I am able to walk away from what does not serve me well, in order to embrace what does.Aug 01, 2021
It’s what we all want to be capable of doing.
As writers we understand the position we place a protagonist in every story we tell. The audience meets them in their normal environment, then an obstacle threatens that normalcy. A desire inspires a new goal that requires change. The dusty, overgrown state of normal must be left behind. New doorways are found and opened along the way to achieving this goal. A protagonist must be active.
I think it's easy to assume people already do this in their lives. But for many, life and its circumstances begin to feel like they simply happen to them without their involvement. Things happen around them and the daily landscape becomes familiar and comfortable.
But we have more agency than this. Writers prove the importance of this truth in every story. Our characters walk toward what serves them and away from what doesn't, usually resulting in a happy third act. Tragedy reflects real life too, though, when a character's agency is not embraced. Act 3 can resolve in great irony and pathos. Layer in the complexity of it all.
The complexity of this reminds us of the familiar advice to write what we know. We all understand the weight of conflict on the level of our own experiences. And hopefully on our journey to adulthood we've learned the difference between choices that serve us and others, or don't. The consequences of not choosing well in the real world can filter down into our writing.
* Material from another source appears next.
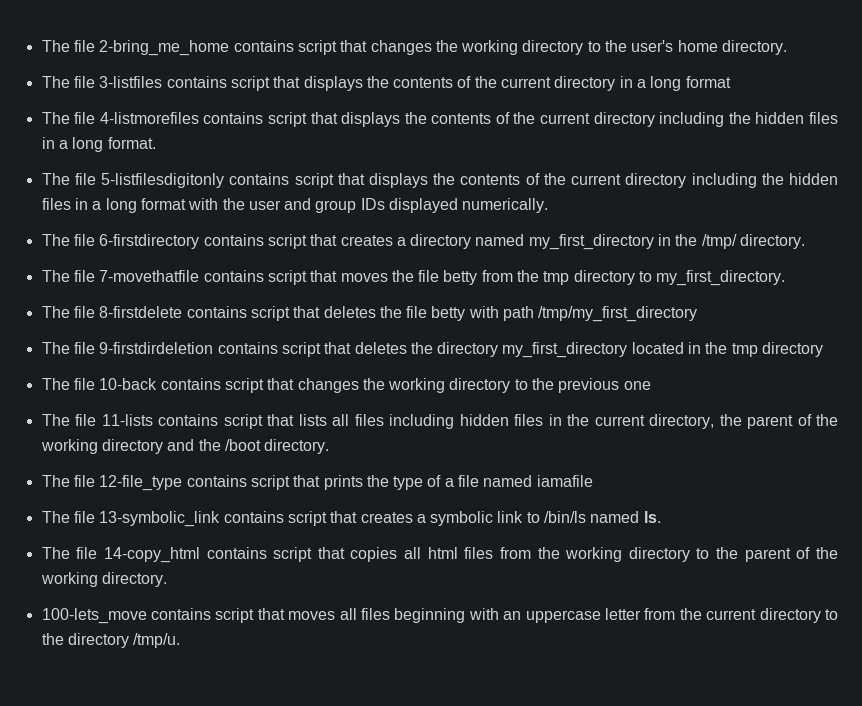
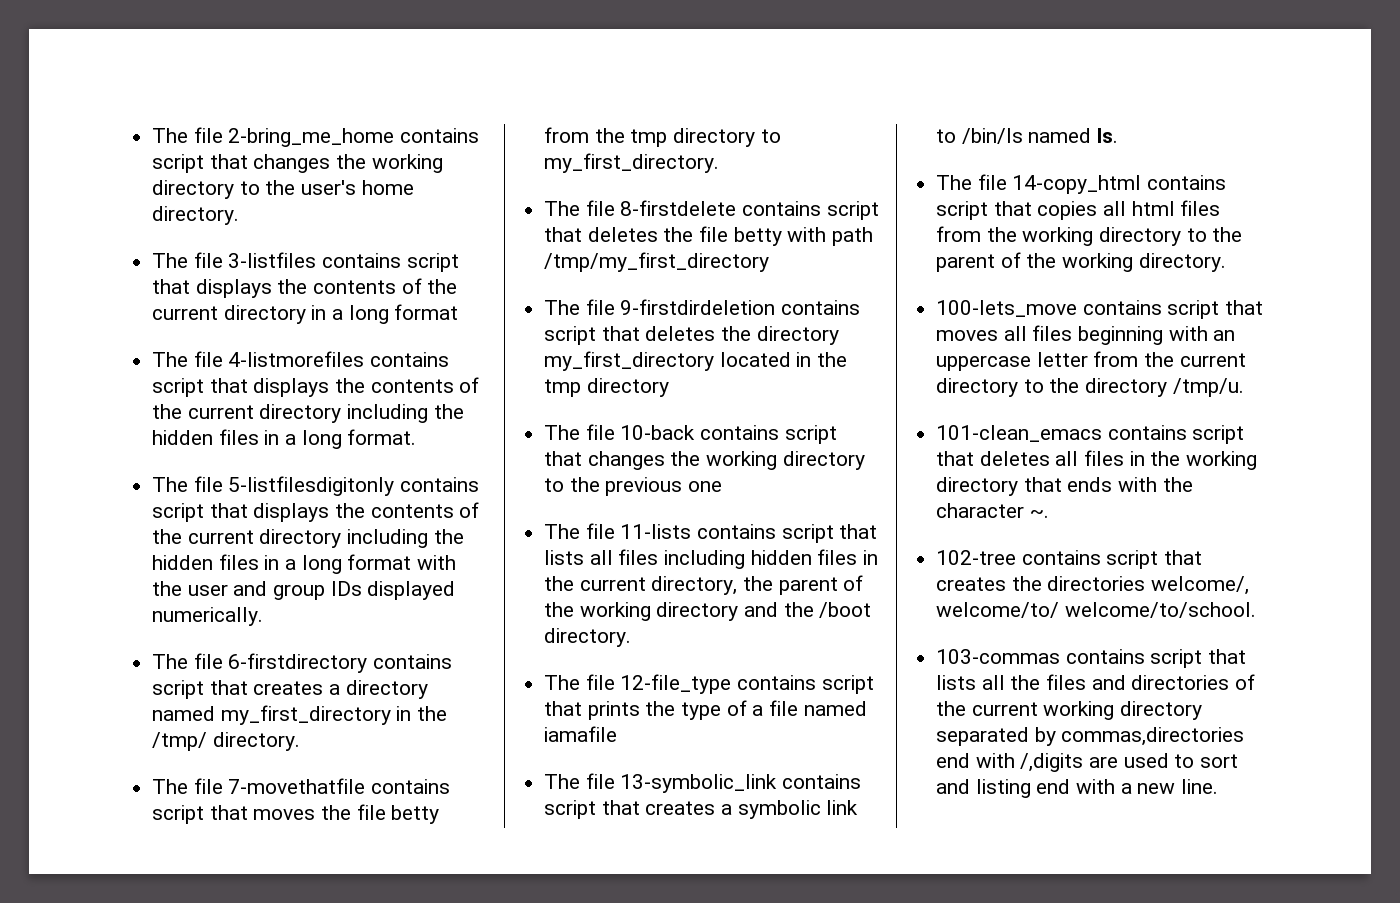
+ 101-clean_emacs contains script that deletes all files in the working directory that ends with the character ~.
+ 102-tree contains script that creates the directories welcome/, welcome/to/ welcome/to/school.
+ 103-commas contains script that lists all the files and directories of the current working directory separated by commas,directories end with /,digits are used to sort and listing end with a new line.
Understanding our protagonist's thoughts, opinions and choices is crucial. So is their impact on other characters.
Empathy is crucial here. We need it in order to see ourselves more clearly and to offer an informed and layered narrative to the audience of our work. The best stories paint a picture that is colored with as many points of view as there are characters, each pursuing a goal. Our protagonist is actively navigating all of it. Their own self awareness and regard for empathy matter to those choices. Conveying their story rests on how well you know and can empathize with them.
CREATIVITY CATALYST: Recall important moments of good and bad choices you've made in your life. What moments in your life took you out of your comfort zone and led to personal growth?
How have the choices of others harmed or benefitted you? Have certain personality types had an impact on you more or differently than others?
Journal about these things or keep lists of these ideas so that you can add important brush strokes of authenticity to your work.